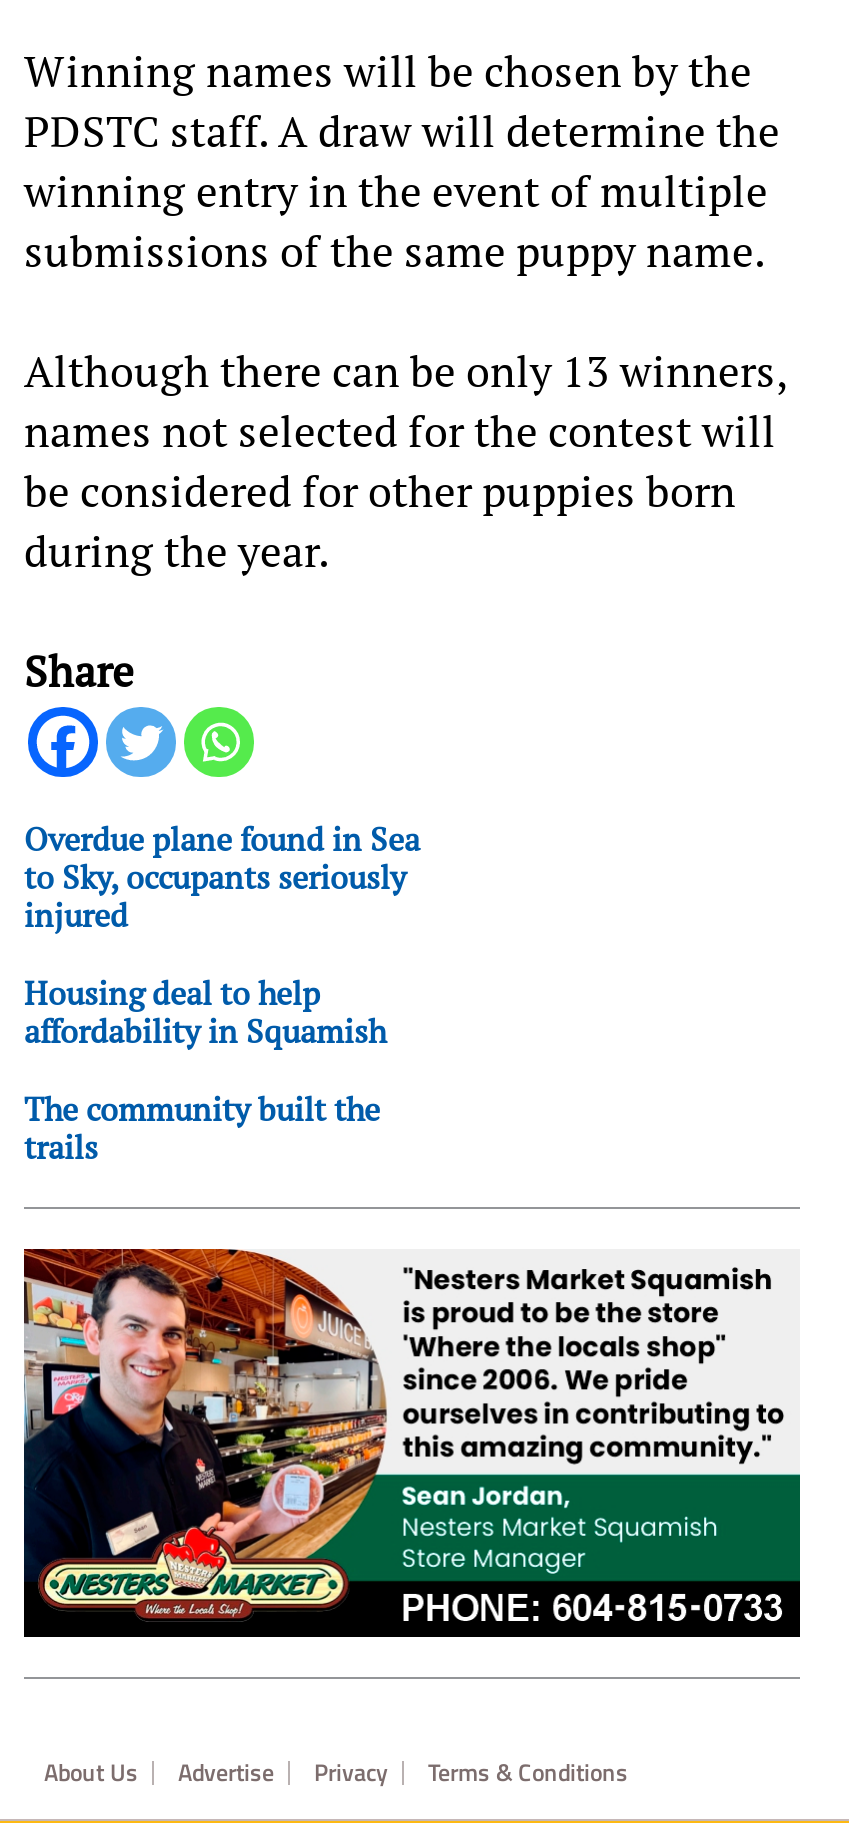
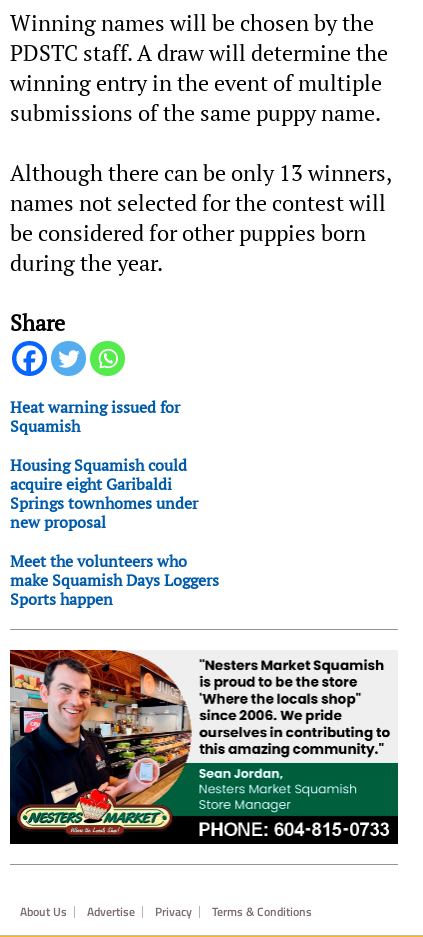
- Overdue plane found in Sea
- to Sky, occupants seriously
- injured
+ Heat warning issued for
+ Squamish

- Housing deal to help
- affordability in Squamish
+ Housing Squamish could
+ acquire eight Garibaldi
+ Springs townhomes under
+ new proposal

- The community built the
- trails
+ Meet the volunteers who
+ make Squamish Days Loggers
+ Sports happen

### WHAT THE EXERCISE ASKS
Give back the entire listing verbatim, without the pictures.

### COMPLETED EXERCISE
- Overdue plane found in Sea
- to Sky, occupants seriously
- injured
+ Heat warning issued for
+ Squamish

- Housing deal to help
- affordability in Squamish
+ Housing Squamish could
+ acquire eight Garibaldi
+ Springs townhomes under
+ new proposal

- The community built the
- trails
+ Meet the volunteers who
+ make Squamish Days Loggers
+ Sports happen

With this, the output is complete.